Un jour, je voulus savoir pourquoi elle tenait tant à ces revues-là. Sa réponse fut catégorique : il était important de prendre soin de la culture, sans compter que ces revues allaient valoir une fortune plus tard. À partir de ce moment, j’ai accompagné ma tante dans ses lectures vespérales, en espérant devenir un homme instruit. 

Ma tante Antonia partit au ciel et ses revues restèrent sur terre. Elle ne saura jamais que sa précieuse collection ne permit à personne de faire la fortune qu’elle imaginait; par contre, elle m’a laissé un magnifique héritage : le goût de la lecture. 

Un peu à cause d’elle, sans doute, j’ai toujours rêvé d’avoir une grande bibliothèque chez moi et à partir du moment où j’ai eu la chance de travailler, je me suis mis à acheter des livres avec l’espoir que mes enfants aient envie de les lire un jour. 

Tout petit, mon fils Ismaël aimait qu’on lui raconte des histoires, activité qu’il faisait avec sa mère et qu’il répétait avec moi à sa manière : il montrait et interprétait les dessins qu’il voyait dans les livres. Aujourd’hui, la lecture est son activité préférée. Tandis que sa petite sœur grandit avec le théâtre, Ismaël voyage en lisant. Dans sa chambre, au salon, dans l’auto ou dans la cuisine, même dans la salle de bain, avec du bruit ou dans le silence, il lit tout le temps. 

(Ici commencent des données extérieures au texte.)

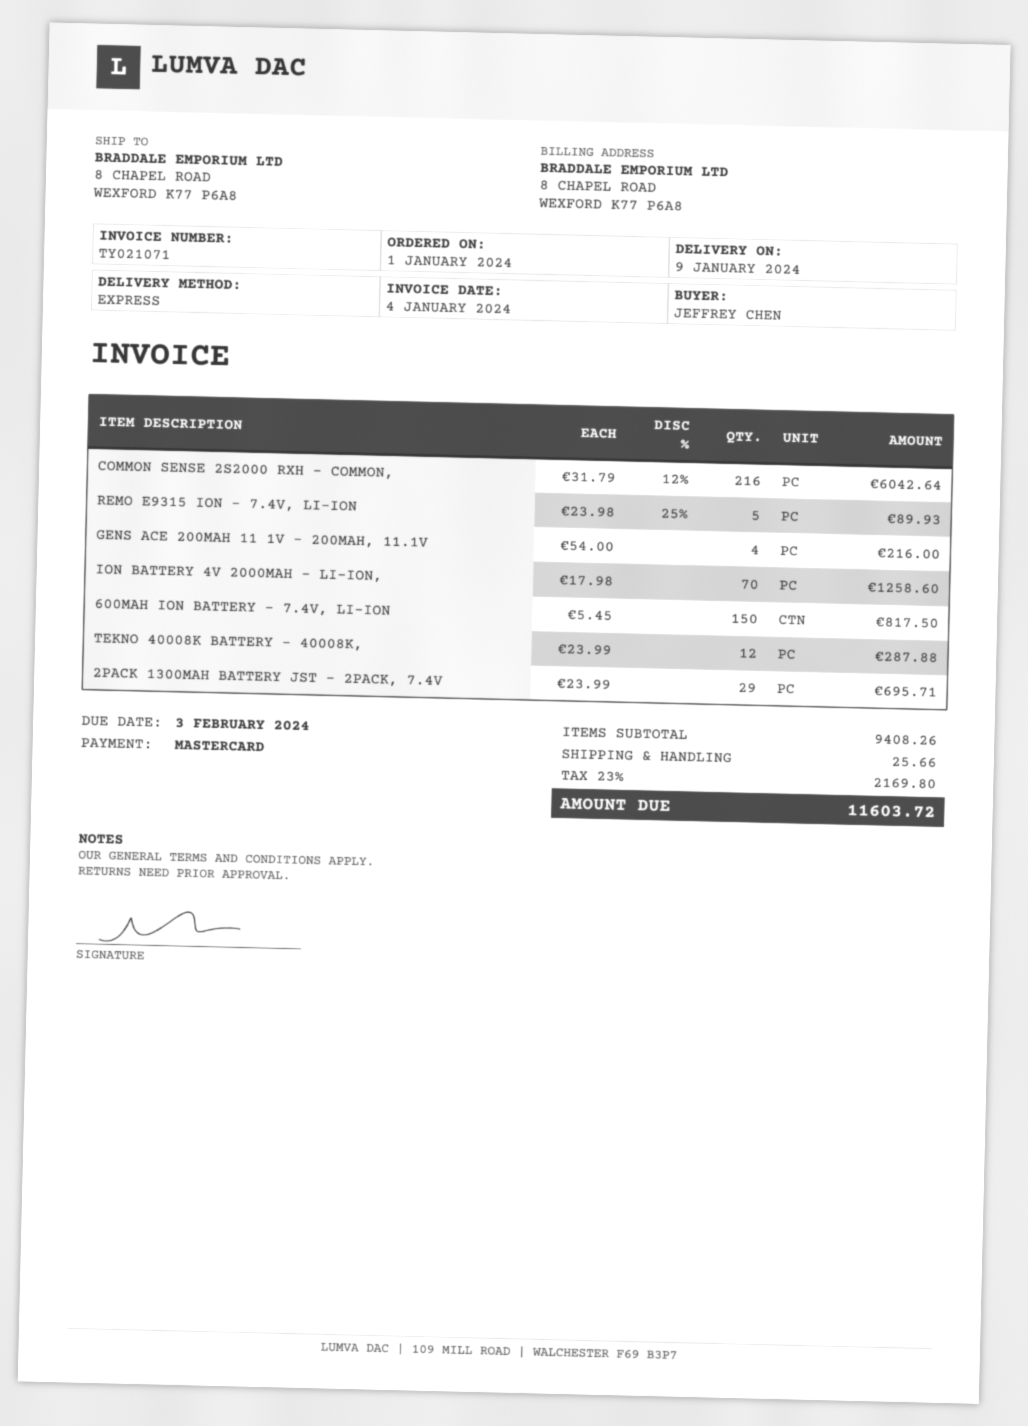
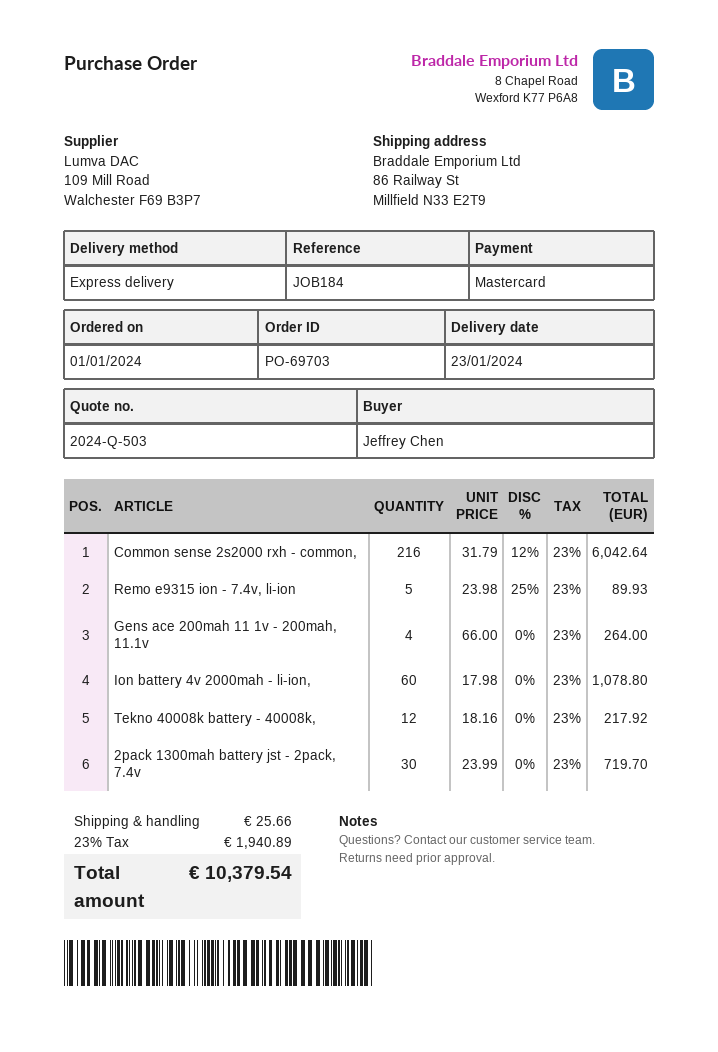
delivery date: 2024-01-09 -> 2024-01-23
ship to: 8 CHAPEL ROAD, WEXFORD K77 P6A8 -> 86 Railway St, Millfield N33 E2T9
GENS ACE 200MAH 11 1V - 200MAH, 11.1V: 4 x 54.00 = 216.00 -> 4 x 66.00 = 264.00
ION BATTERY 4V 2000MAH - LI-ION,: 70 x 17.98 = 1258.60 -> 60 x 17.98 = 1078.80
600MAH ION BATTERY - 7.4V, LI-ION: 150 x 5.45 = 817.50 -> none
TEKNO 40008K BATTERY - 40008K,: 12 x 23.99 = 287.88 -> 12 x 18.16 = 217.92
2PACK 1300MAH BATTERY JST - 2PACK, 7.4V: 29 x 23.99 = 695.71 -> 30 x 23.99 = 719.70
tax: 23% = 2169.80 -> 23% = 1940.89
total: 11603.72 -> 10379.54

C’est grâce à cette bibliothèque qu’Ismaël a fait la découverte de Jules Verne. Le jour où il m’a manifesté son intérêt pour le livre Vingt Mille Lieux sous les mers (la version intégrale), j’ai eu des doutes à cause de son âge et de sa capacité de compréhension. Quelques jours plus tard, pendant un repas, la profondeur de ses commentaires m’a toutefois surpris. Nous parlions du pétrole et de la pollution de notre dépendance par rapport au pétrole à cause de notre usage de l’automobile ainsi que de notre indifférence relativement à l’environnement. Ismaël est intervenu en disant que pour le capitaine Némo (héros du livre de Jules Verne), le pétrole n’était pas nécessaire. Il était capable de vivre sur une île et de s’alimenter de manière naturelle. Il pouvait vivre en voyageant au fond des mers avec le Nautilus et il n’avait pas besoin de faire la guerre pour découvrir et conquérir de nouveaux lieux...  

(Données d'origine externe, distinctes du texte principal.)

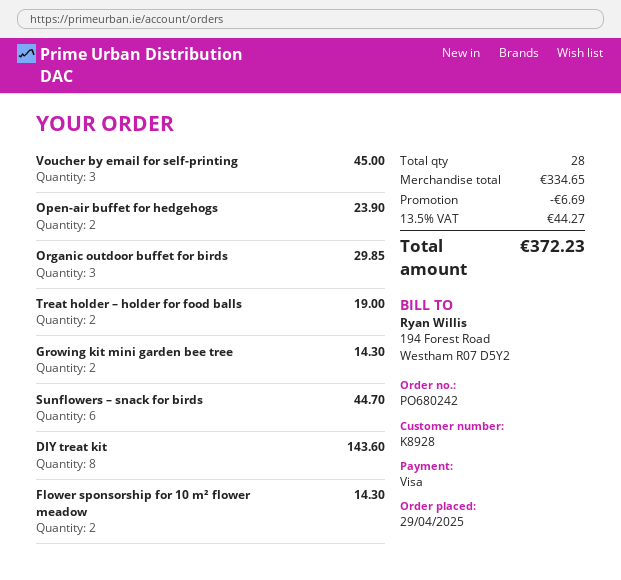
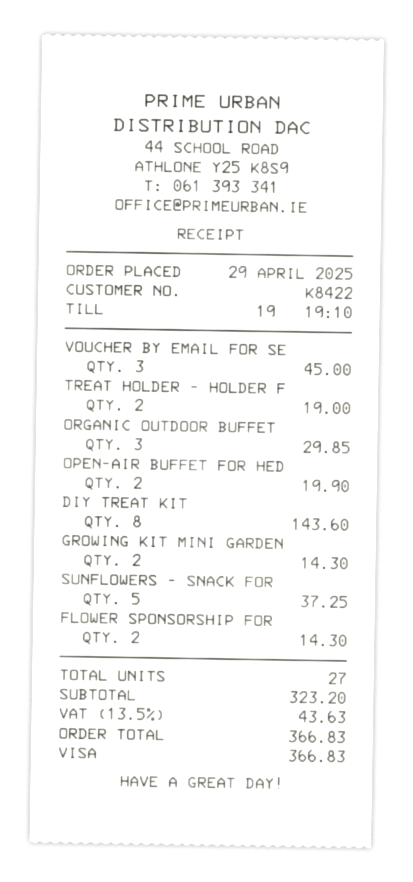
customer number: K8928 -> K8422
Open-air buffet for hedgehogs: 2 for 23.90 -> 2 for 19.90
Sunflowers – snack for birds: 6 for 44.70 -> 5 for 37.25
total quantity: 28 -> 27
subtotal: 334.65 -> 323.20
discount: 6.69 -> none
tax: 13.5% = 44.27 -> 13.5% = 43.63
total: 372.23 -> 366.83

« C’est vrai », pensais-je, tandis que l’envie me prenait de relire le livre et de faire une autre fois le voyage que mon fils était en train de faire. J’avais envie de rencontrer à nouveau le capitaine Némo et de monter à bord du Nautilus pour voyager avec lui.  

Pour le moment, je reste ici, sur l’île de Montréal. Je profite de la nouvelle Grande Bibliothèque, avec le souvenir de ma tante Antonia et de sa fameuse collection des revues, en compagnie d’Ismaël qui m’invite à lire la vie avec des yeux d’enfant. Merci mon fils.